Code change snippets:
>>>>

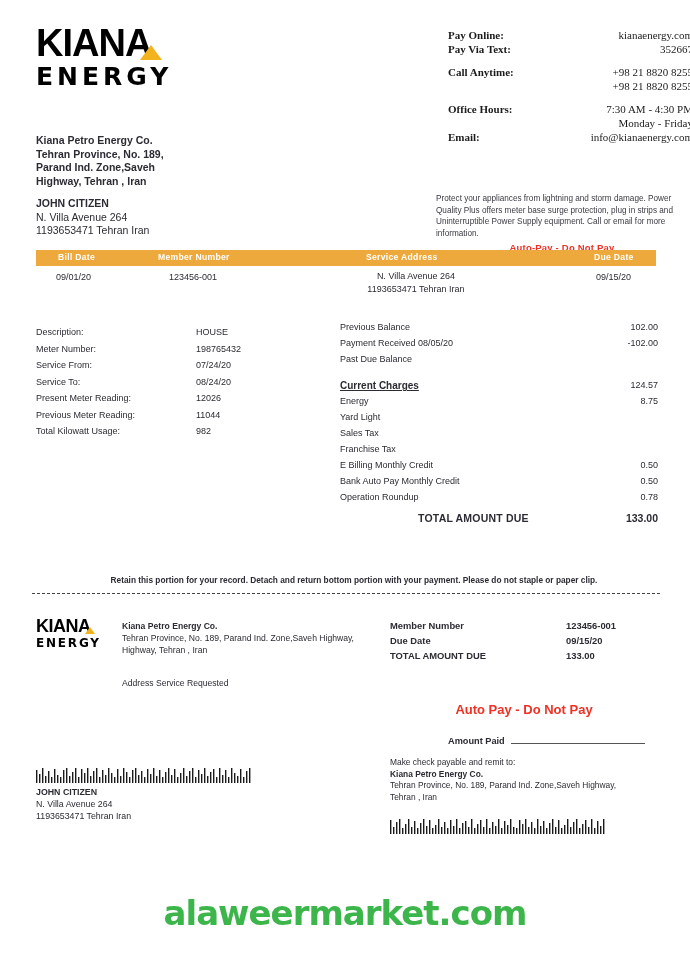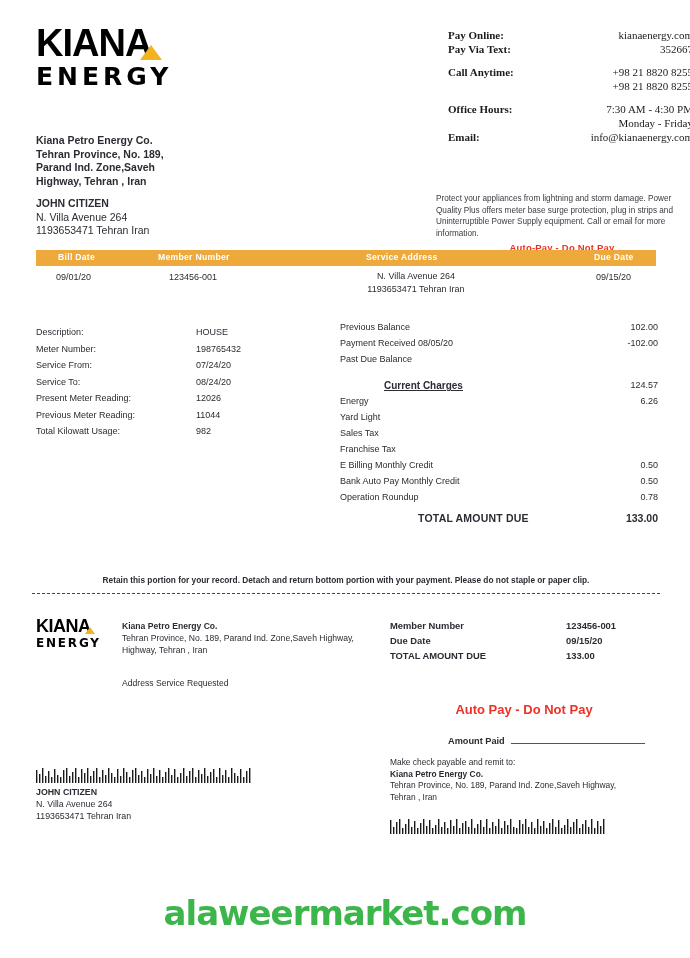--- a/index.html
+++ b/index.html
@@ -179,7 +179,6 @@
     font-weight: bold;
     font-size: 10px;
     text-decoration: underline;
-    margin-left: 44px;
   }
   .charges .ccamt { font-weight: normal; }
   .charges .total { height: 22px; }

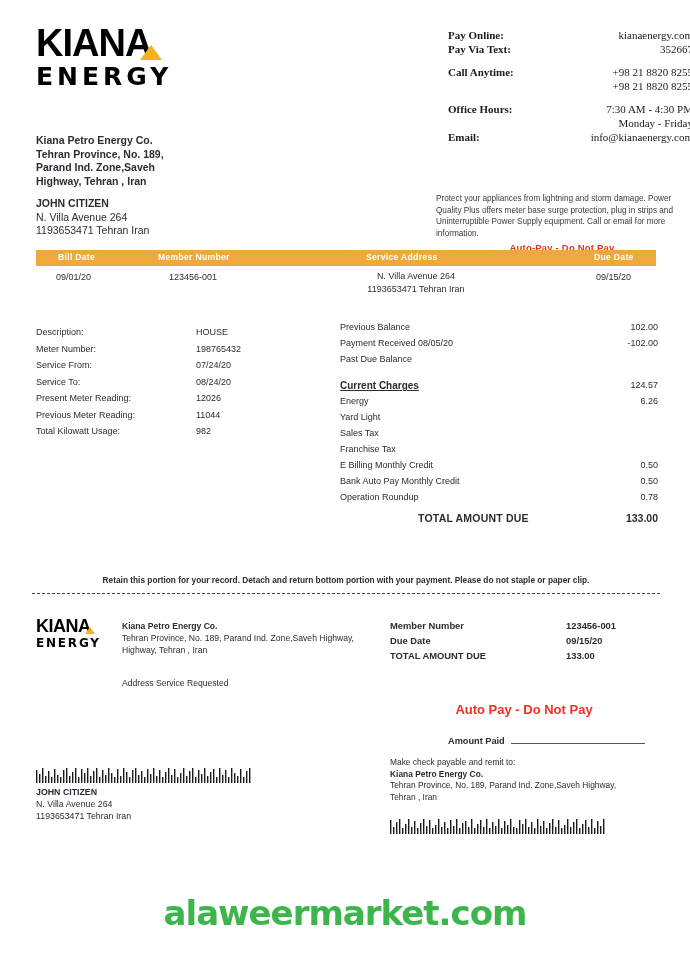--- a/index.html
+++ b/index.html
@@ -456,7 +456,7 @@
 
     <div class="row">
       <span class="k">Energy</span>
-      <span class="amt">6.26</span>
+      <span class="amt">8.75</span>
     </div>
     <div class="row">
       <span class="k">Yard Light</span>

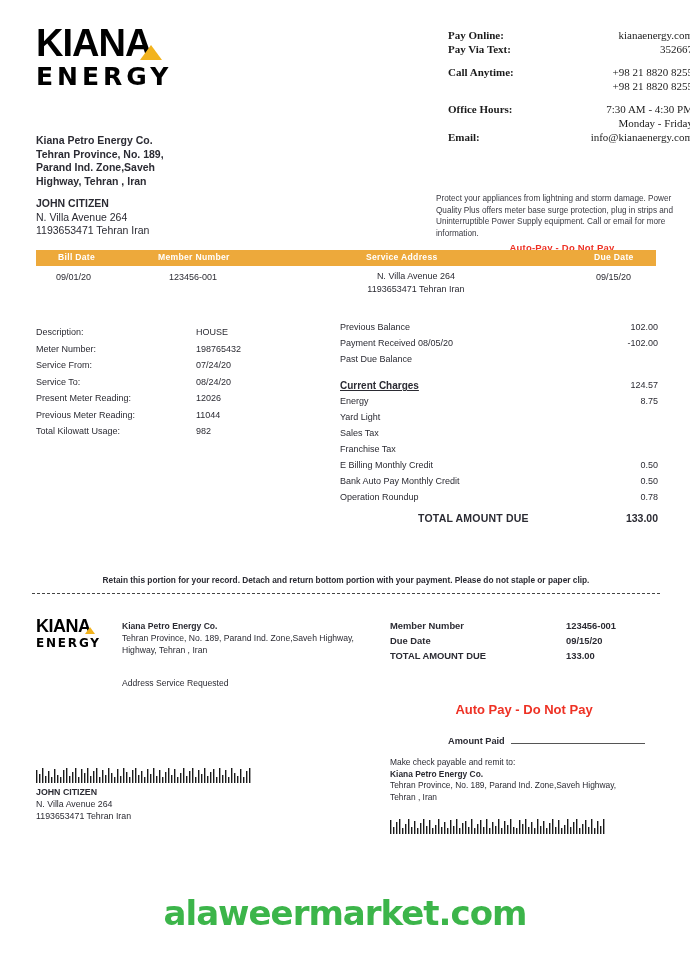--- a/index.html
+++ b/index.html
@@ -191,7 +191,7 @@
   
   .retain {
     position: absolute;
-    left: 36px; top: 575px;
+    left: 44px; top: 575px;
     width: 620px;
     text-align: center;
     font-size: 8.3px;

<<<<

REQUIRED ACTION: Print every record above exactly, but no pictures.

RESULT OF THIS TASK:
--- a/index.html
+++ b/index.html
@@ -179,7 +179,6 @@
     font-weight: bold;
     font-size: 10px;
     text-decoration: underline;
-    margin-left: 44px;
   }
   .charges .ccamt { font-weight: normal; }
   .charges .total { height: 22px; }

--- a/index.html
+++ b/index.html
@@ -456,7 +456,7 @@
 
     <div class="row">
       <span class="k">Energy</span>
-      <span class="amt">6.26</span>
+      <span class="amt">8.75</span>
     </div>
     <div class="row">
       <span class="k">Yard Light</span>

--- a/index.html
+++ b/index.html
@@ -191,7 +191,7 @@
   
   .retain {
     position: absolute;
-    left: 36px; top: 575px;
+    left: 44px; top: 575px;
     width: 620px;
     text-align: center;
     font-size: 8.3px;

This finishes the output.